55. Eğitim Taburunda yapılan tıbbi muayenesi sırasında
sağlığıyla ilgili bir şikâyetini dile getirmeyen başvurucu, bölük komutanıyla
yaptığı görüşmede de herhangi bir psikolojik sorunundan ya da probleminden söz
etmemiş; Behçet ve migren hastalıkları dışındaki bir rahatsızlığını Bölük
Komutanlığına bildirmemiştir.
56. Başvurucu; askerlik görevini yerine getirmek istemediğini,
sevmediği yerde kalmayacağını ve ailesinin ekonomik durumuyla ilgili
sıkıntılarını bazı askerlere söylediğinden bahsederek yaşamını koruyucu
önlemelerin alınmadığını ileri sürmüştür. Ne var ki başvurucunun dile getirdiği
konular askerlikten duyulan genel memnuniyetsizlik hâli ve askerlikle ilgili
genel kaygılardan ibaret olup anılan hususların başvurucunun kendini ateşli
silahla vuracağının göstergesi olarak kabulü mümkün değildir.
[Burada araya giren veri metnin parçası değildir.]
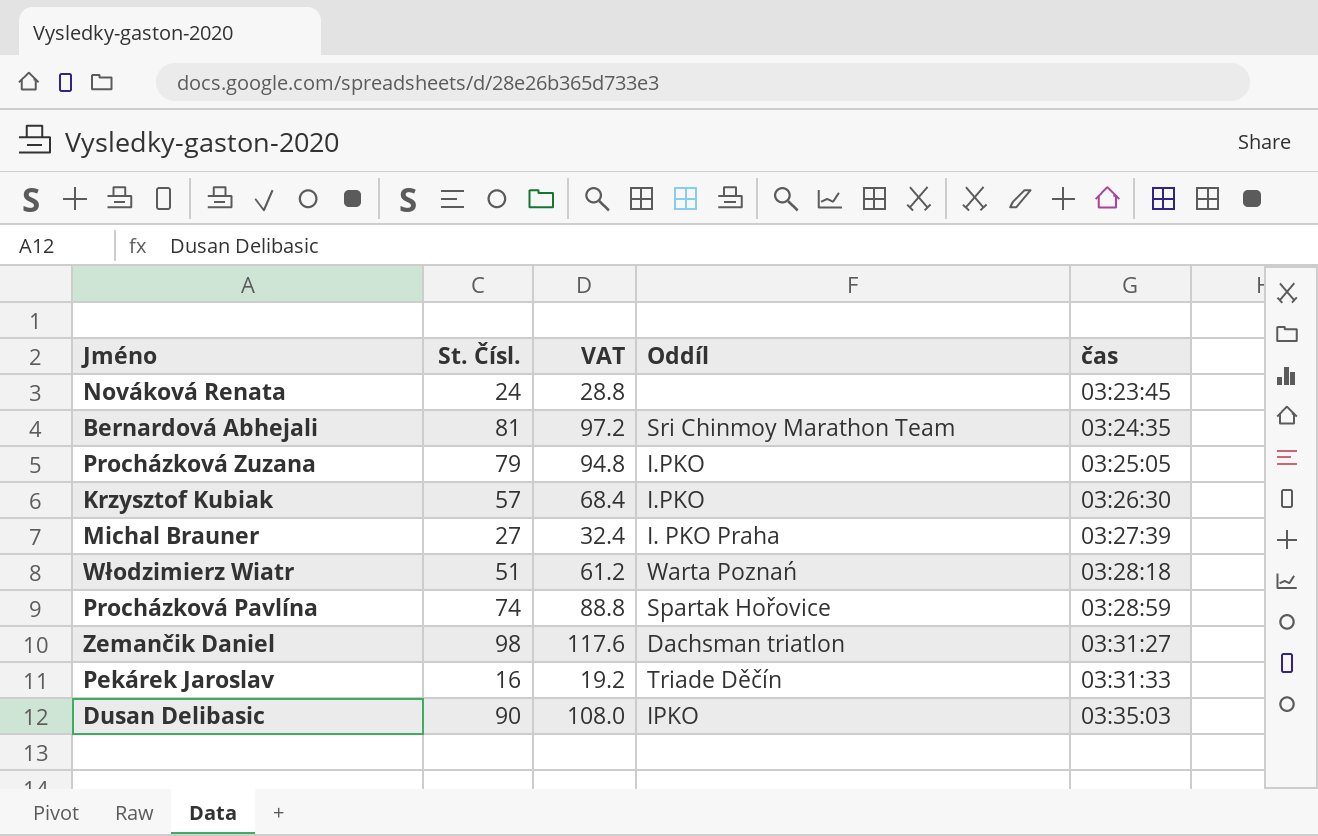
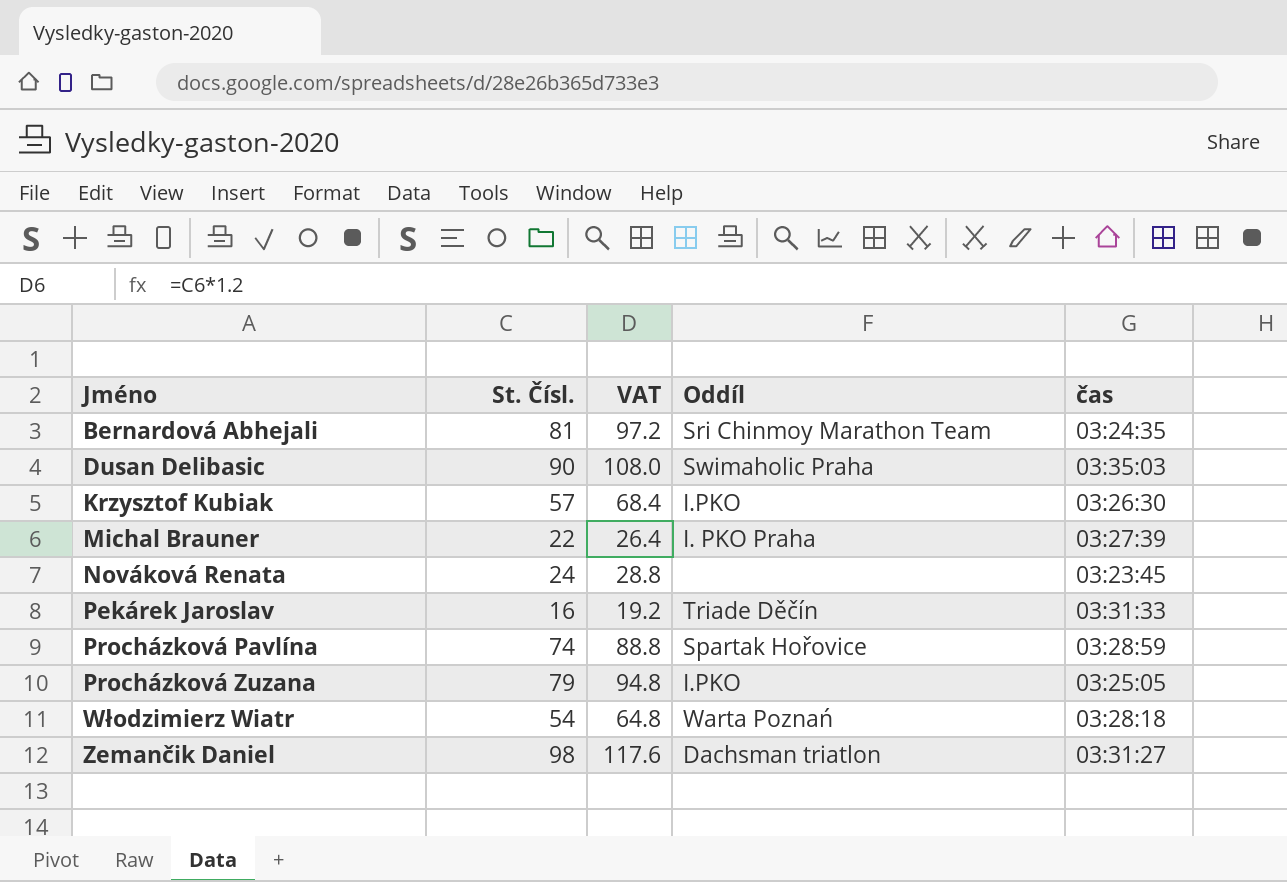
row order: čas ascending -> Jméno ascending
Dusan Delibasic | Oddíl: IPKO -> Swimaholic Praha
Michal Brauner | St. Čísl.: 27 -> 22
Michal Brauner | VAT: 32.4 -> 26.4
Włodzimierz Wiatr | St. Čísl.: 51 -> 54
Włodzimierz Wiatr | VAT: 61.2 -> 64.8

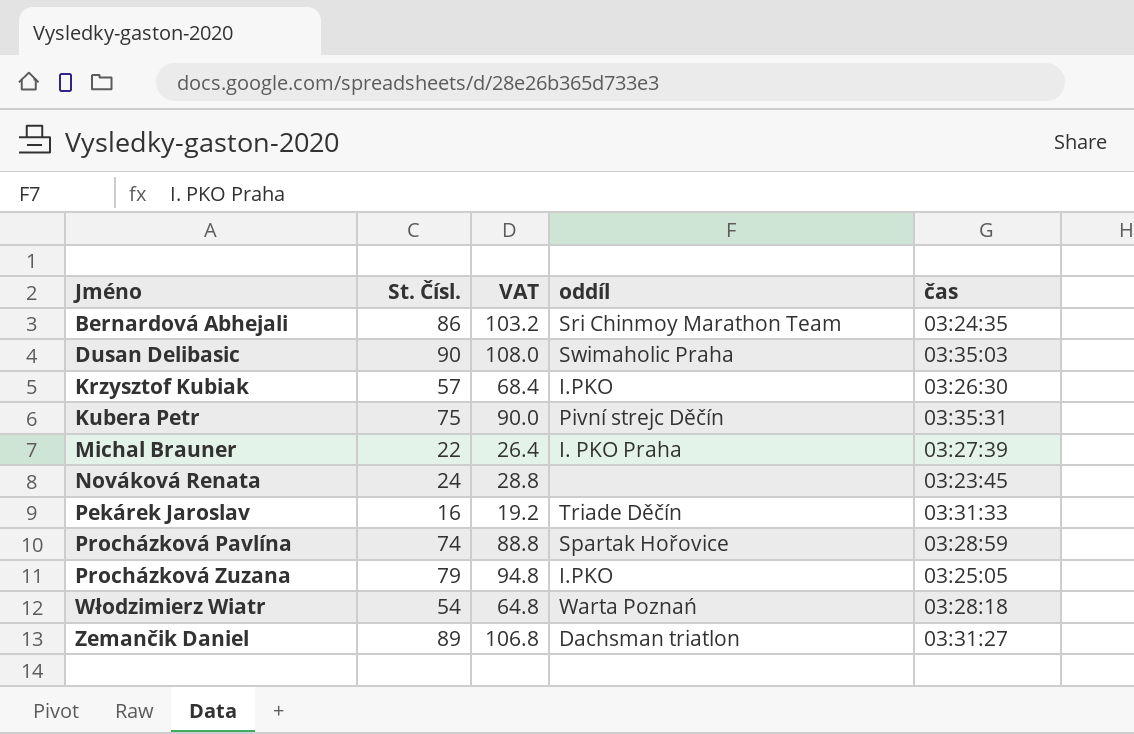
column name: Oddíl -> oddíl
Bernardová Abhejali | St. Čísl.: 81 -> 86
Bernardová Abhejali | VAT: 97.2 -> 103.2
row Kubera Petr: none -> 75 | 90.0 | Pivní strejc Děčín | 03:35:31
Zemančik Daniel | St. Čísl.: 98 -> 89
Zemančik Daniel | VAT: 117.6 -> 106.8

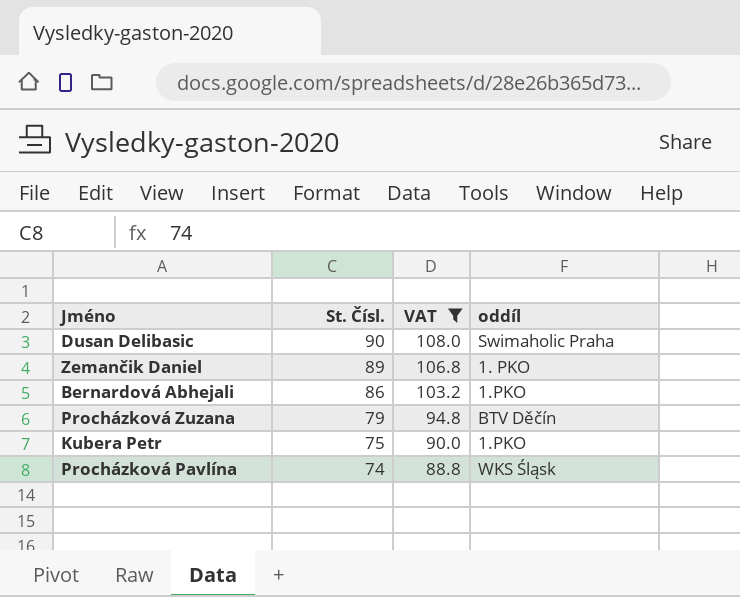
filter: none -> VAT >= 88.8
row order: Jméno ascending -> St. Čísl. descending
column čas | position: 5 -> none
Zemančik Daniel | oddíl: Dachsman triatlon -> 1. PKO
Bernardová Abhejali | oddíl: Sri Chinmoy Marathon Team -> 1.PKO
Procházková Zuzana | oddíl: I.PKO -> BTV Děčín
Kubera Petr | oddíl: Pivní strejc Děčín -> 1.PKO
Procházková Pavlína | oddíl: Spartak Hořovice -> WKS Śląsk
57. Başvurucu kendisini vuracağını, rüyasında kendisini
vurduğunu gördüğünü ve rüyasında gördüklerinin daha sonra gerçekleştiğini diğer
askerlere söylemesine rağmen yaşamının korunması için gerekli tedbirlerin
alınmadığını ve lüzumlu denetimlerin yapılmadığını iddia etmiştir. Gerçekten de
Askerî Savcılıkça alınan ifadesi sırasında K.Ç.nın havan eğitimi aldıkları bir sırada başvurucunun
kendisine "Keşke ben şimdi o havanların
önünde olsam da beni vursalar." dediğini beyan ettiği; idari
tahkikat sırasında beyanı alınan R.A.nın ise
başvurucunun olaydan önceki gece gördüğü bir rüyasında kendini vurduğundan
bahsettiğini, başvurucunun gördüğü rüyaların daha sonra gerçekleştiğini iddia
ettiğini, daha sonra da "Kendime
sıkacağım." dediğini ifade ettiği görülmüştür. Bununla birlikte
K.Ç., askerliğin başvurucuya zor geldiğini düşündüğü için, R.A. da başvurucunun
şaka yaptığını zannettiği için komutanlarına konuyla ilgili bir şey
anlatmamıştır.
58. Başvurucunun kendini ateşli silahla vuracağını
düşündürebilecek zihinsel bozuklukları olduğunu gösteren hiçbir unsur
bulunmadığı gibi başvurucunun da bu yönde bir iddiasının olmadığını,
başvurucunun kendini vurma riskini ortaya koyabilecek davranış bozukluğu
sergilemediğini, bu nedenle K.Ç.nin ve R.A.nın komutanlarına bir şey söylememelerinin olağan dışı
bir durum olmadığını, olayların nispeten kısa bir zaman diliminde yaşandığını
zira K.Ç.nin ifadesinde geçen olayın başvuruya konu
olaydan sadece birkaç gün önce, R.A.nın bahsettiği
olayın ise olaydan önceki gece 23.00 sıralarında vuku bulduğunu dikkate alan
Anayasa Mahkemesi; askerî yetkililerin durumu belirlemek ve önlem almak
konusunda fırsatlarının olmadığı, dolayısıyla başvurucunun kendini vurmasını
önleyememiş olmaları nedeniyle askerî yetkilileri sorumlu tutmanın yaşam hakkı
kapsamındaki pozitif yükümlülükler bakımından askerî yetkilere aşırı bir yük
yüklemek anlamına geleceği sonucuna varmıştır(benzer değerlendirme için bkz. Anzılha Zorlu, B. No: 2015/20152, 28/6/2018, §
65).
59. Başvurucu, idari tahkikat raporundaki tespitleri tartışmaması
ve dosyadaki delilleri dikkate almaması nedeniyle AYİM'in
Anayasa'nın 17. maddesinin gerektirdiği seviyede bir inceleme yapmadığını iddia
etmiştir ancak AYİM İkinci Dairesince verilen karar ve iki üyenin yazmış olduğu
karşıoy (bkz. §§36, 37), idari tahkikat raporu dâhil
dosyada mevcut tüm delillerin ve bu arada illiyet bağı meselesinin
tartışıldığını ortaya koymaktadır.
60. Açıklanan gerekçelerle yaşam hakkının ihlal edilmediğine
karar verilmesi gerekir.
VI. HÜKÜM
Açıklanan gerekçelerle;
A. Yaşam hakkının ihlal edildiğine ilişkin iddianın KABUL
EDİLEBİLİR OLDUĞUNA,
B. Anayasa'nın 17. maddesinde güvence altına alınan yaşam
hakkının İHLAL EDİLMEDİĞİNE,
C. Yargılama giderlerinin başvurucu üzerinde BIRAKILMASINA,
D. Kararın bir örneğinin Adalet Bakanlığına GÖNDERİLMESİNE
20/11/2019 tarihinde OYBİRLİĞİYLE karar verildi.